Exercise: what happens if we have several reads and writes waiting in parallel? What kind of nondeterminism is possible? For example:

CELL  |  let new r, c 
         in 
             ref![3,r] 
         |   r?record set=s, get=g end 
         |   s![4,c] 
         |   g!y  
         |   s![5,c] 
         |   g!y ) 
         end

Syntactic Extensions to the Core Language

Examples:
Value declarations and pattern matching

let val [x,y,z] = d[7]  in e end
is sugar for
let 
   new r
   run d![7,r]
in
   r?[x,y,z] > e
end
The derived forms for function definition and application are best understood by example.
let def f[x] = [2,x] in f[3] end

 ==  let 
        def f[x,r] > r![2,x]  
     in
        f![3,r]
     end

 ==  let 
        new f 
        run f?*[x,r] > r![2,x]  
     in
        f![3,r]
     end

 ==  let 
        new f 
     in
        f?*[x,r] > r![2,x]  | f![3,r] 
     end
    
--> ... f?*[x,r] > r![2,x]  | r![2,3] 
This assumes a continuation-like pespective, where the context is assumed to determine a channel that is "ready" to receive the value of an expression. (This is not explained as well as it might be in the documentation that I have...) As mentioned before, a common idiom is to order computation by explicit acknowledgements...

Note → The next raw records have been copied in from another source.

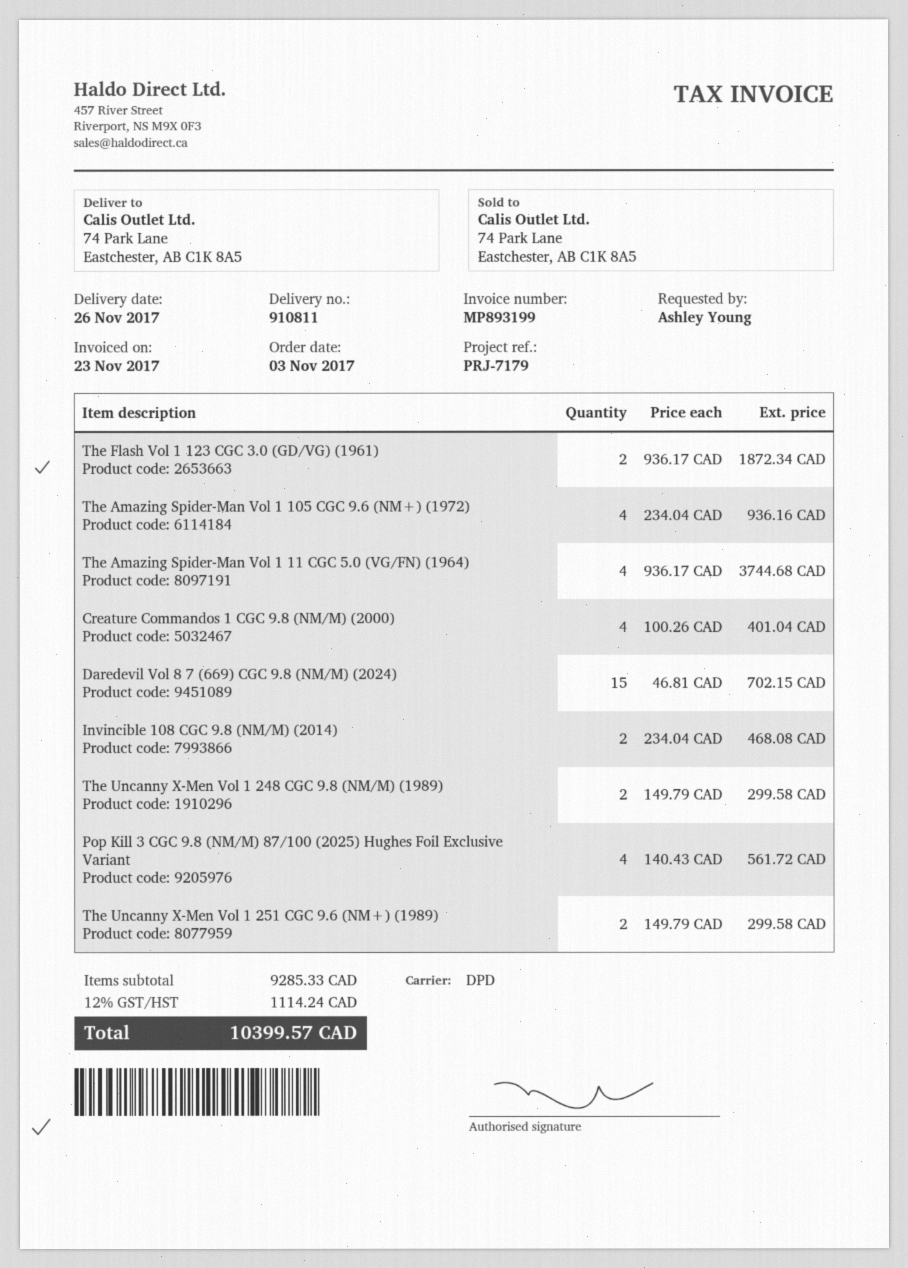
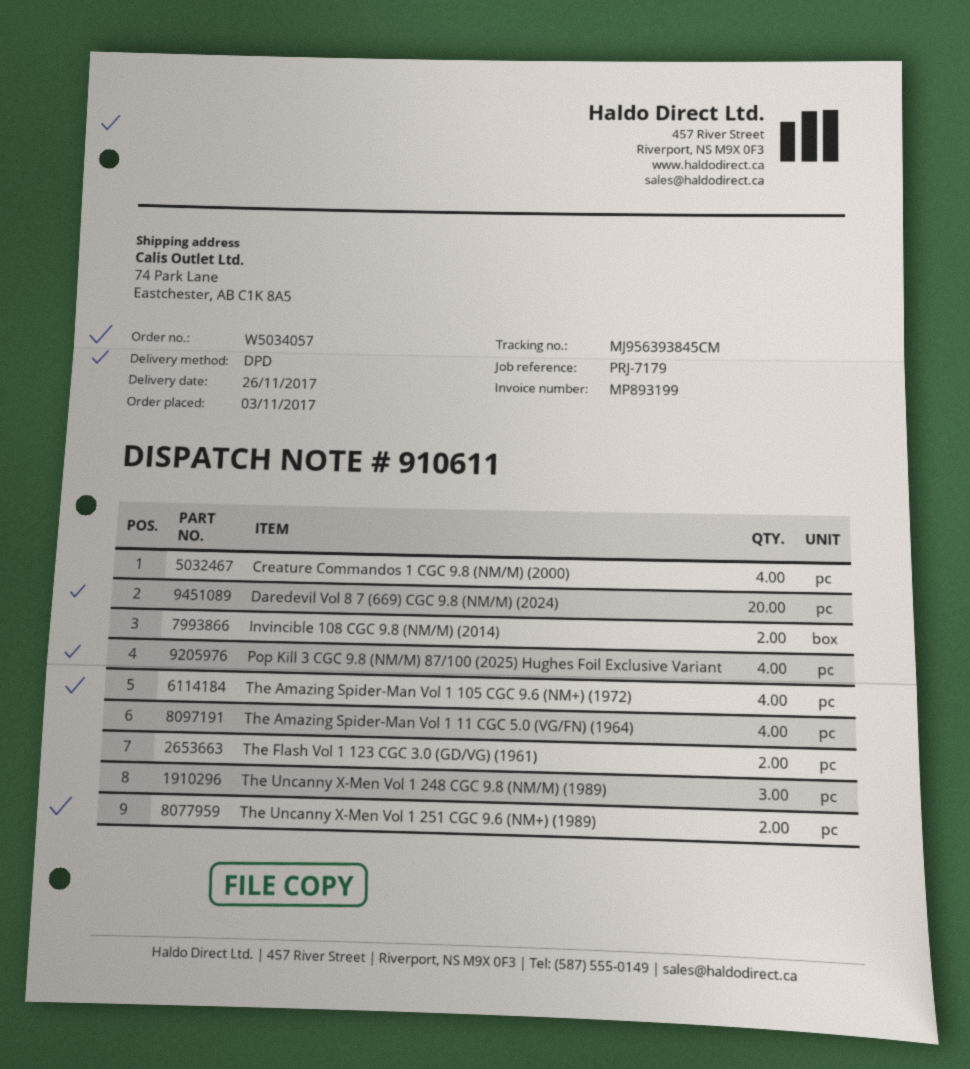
delivery note number: 910811 -> 910611
Daredevil Vol 8 7 (669) CGC 9.8 (NM/M) (2024): 15 -> 20
The Uncanny X-Men Vol 1 248 CGC 9.8 (NM/M) (1989): 2 -> 3

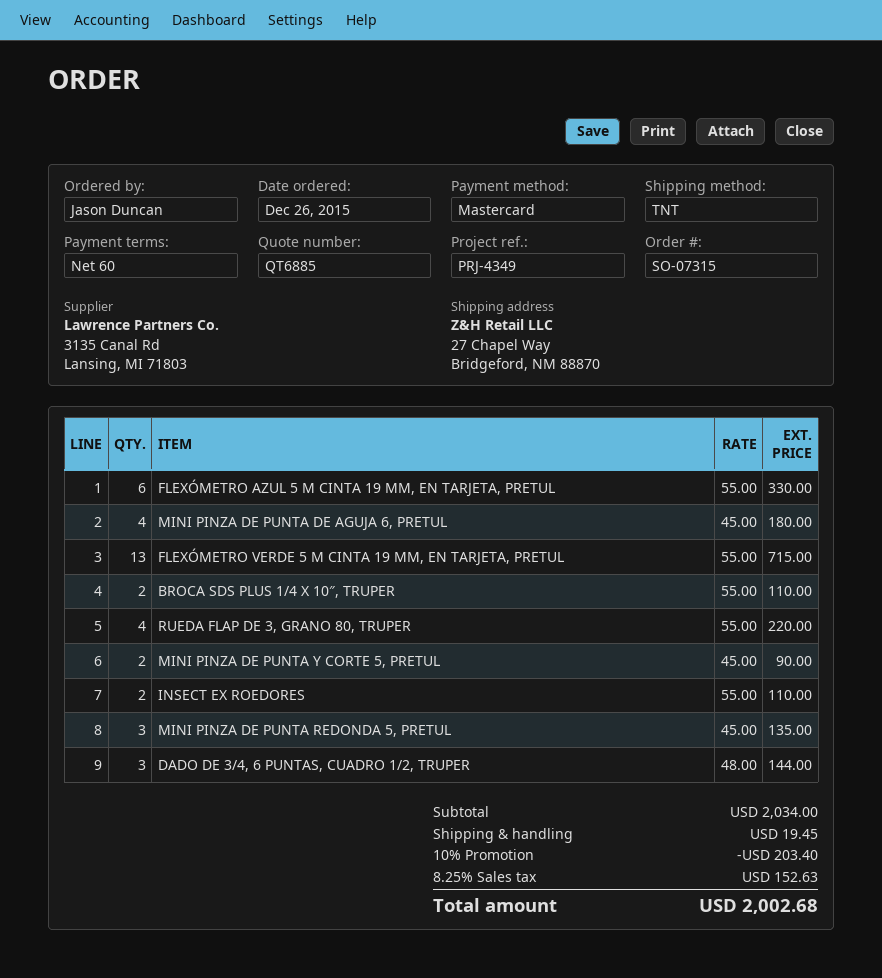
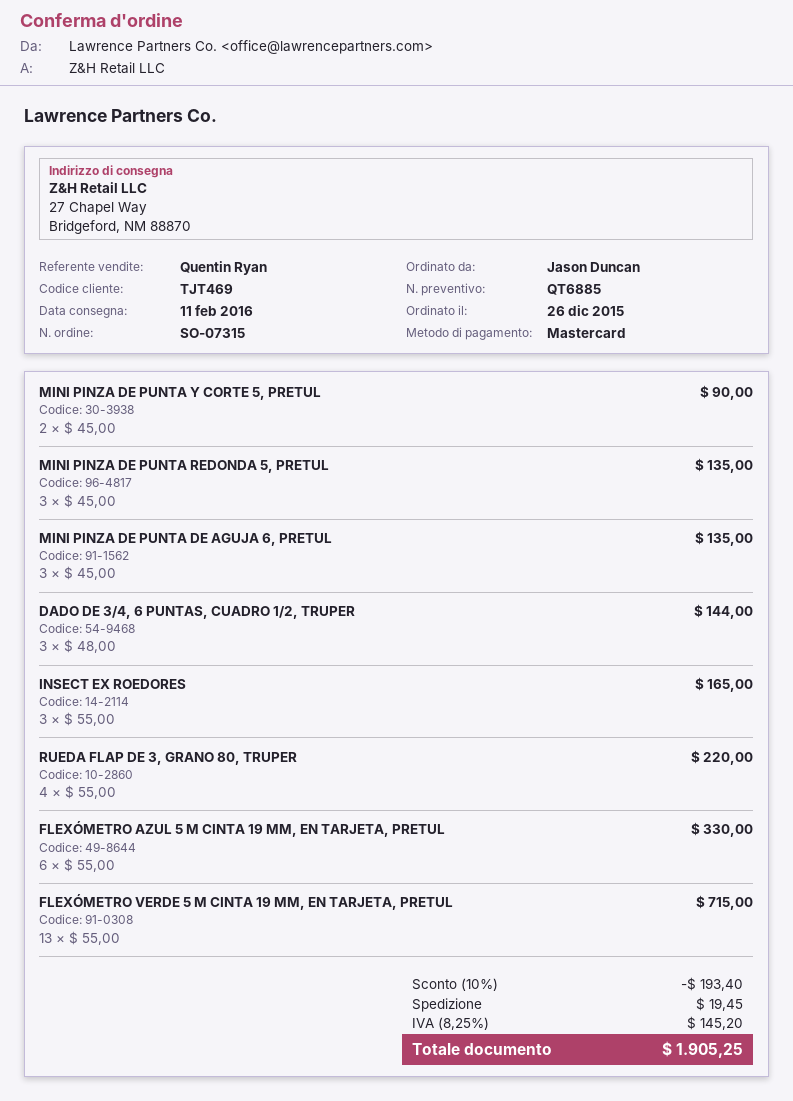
MINI PINZA DE PUNTA DE AGUJA 6, PRETUL: 4 x 45.00 = 180.00 -> 3 x 45.00 = 135.00
BROCA SDS PLUS 1/4 X 10″, TRUPER: 2 x 55.00 = 110.00 -> none
INSECT EX ROEDORES: 2 x 55.00 = 110.00 -> 3 x 55.00 = 165.00
discount: 10% = 203.40 -> 10% = 193.40
tax: 8.25% = 152.63 -> 8.25% = 145.20
total: 2002.68 -> 1905.25

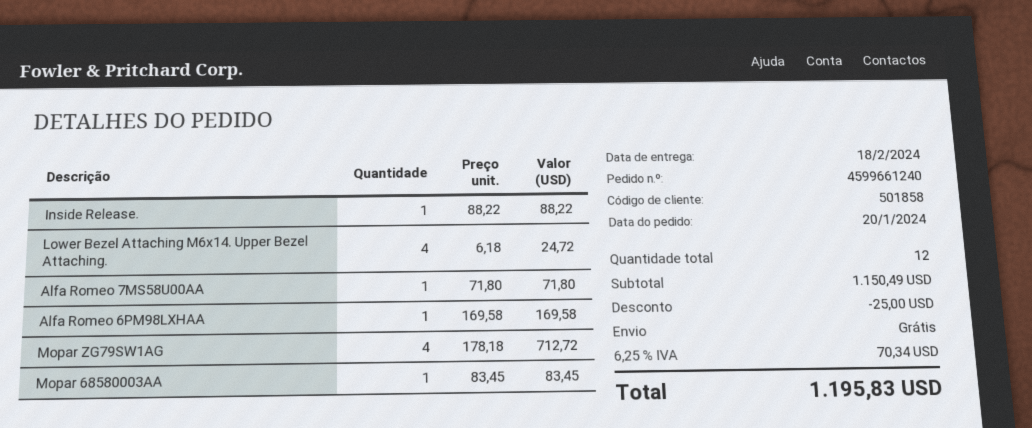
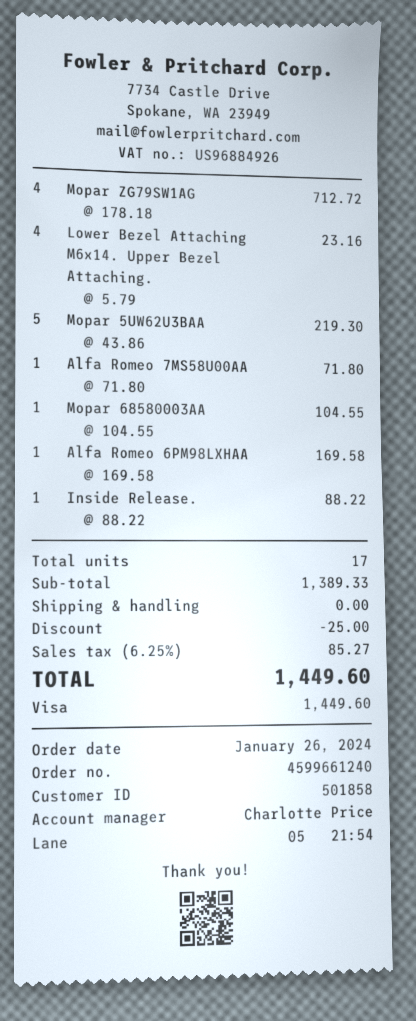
order date: 2024-01-20 -> 2024-01-26
Lower Bezel Attaching M6x14. Upper Bezel Attaching.: 4 x 6.18 = 24.72 -> 4 x 5.79 = 23.16
Mopar 68580003AA: 1 x 83.45 = 83.45 -> 1 x 104.55 = 104.55
Mopar 5UW62U3BAA: none -> 5 x 43.86 = 219.30
total quantity: 12 -> 17
subtotal: 1150.49 -> 1389.33
tax: 6.25% = 70.34 -> 6.25% = 85.27
total: 1195.83 -> 1449.60

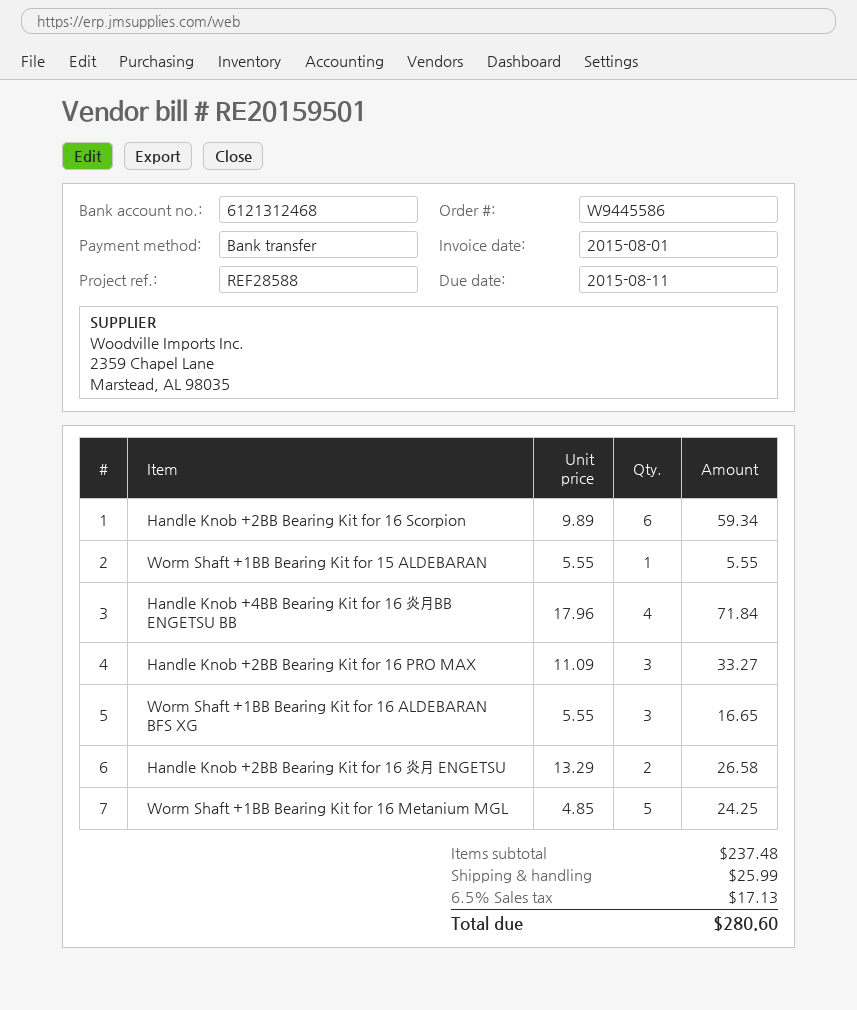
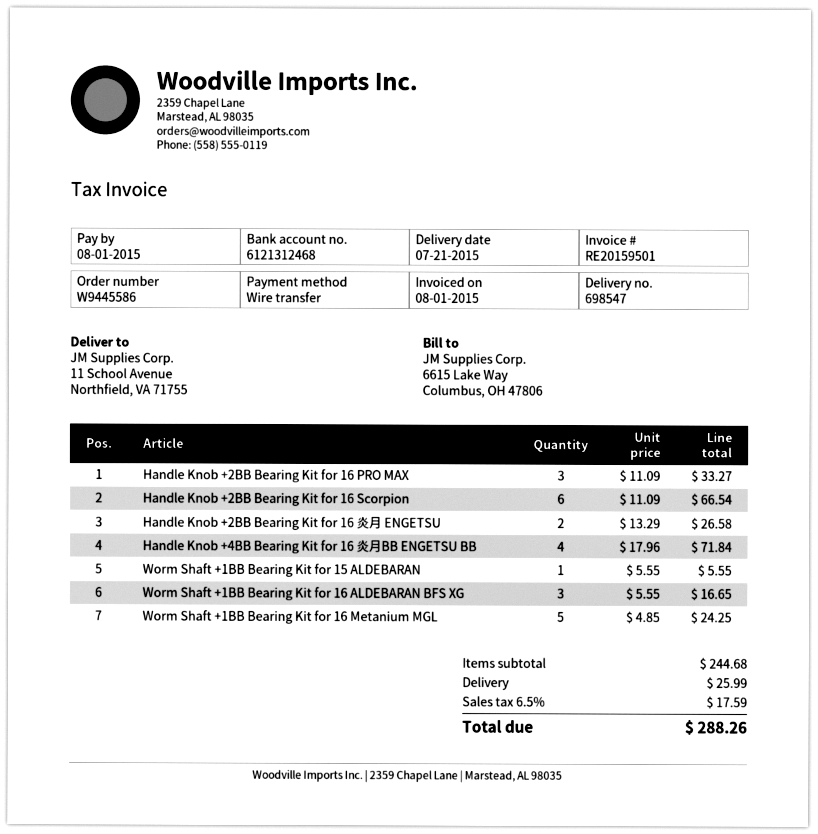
due date: 2015-08-11 -> 2015-08-01
Handle Knob +2BB Bearing Kit for 16 Scorpion: 6 x 9.89 = 59.34 -> 6 x 11.09 = 66.54
subtotal: 237.48 -> 244.68
tax: 6.5% = 17.13 -> 6.5% = 17.59
total: 280.60 -> 288.26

Reference cells, revisited:

    def ref [init] = let
       new current
       run current!init
    in 
       record
          set = abs [v,c] > current?_ > current!v | c![] end
          get = abs [r]   > current?x > current!x | r!x end
       end
    end
We can use this in a program by
    val r = ref[0]
    val v = r.get[]
    val _ = r.set[5]
    val w = r.get[]

Exercise:
(a) Show how mutual recursion def c x > e and d y > f can be desugared into the core language, following the pattern illustrated for a single recursive declaration above. Illustrate the execution of a process with mutual recursion by example.
(b) Explain anonymouse abstraction abs Pat > Val for arbitrary pattern.

Choice

While process calculi like CCS have a nondeterministic choice operator, +, this is not included in the Pict core language. However, we can define choice in Pict using ... Let's see how this is used, before we go into how choice is definable as a "library module" (= derived form?).

The nondeterministic choice (c?x > e) + (d?y > f) between two processes awaiting input may be written in Pict as

sync!(
   c => abs x > e end
$
   d => abs y > f end
)   
Like the + analog, this expression can either read a value from c or from d, but once one begins, the other alternative is discarded.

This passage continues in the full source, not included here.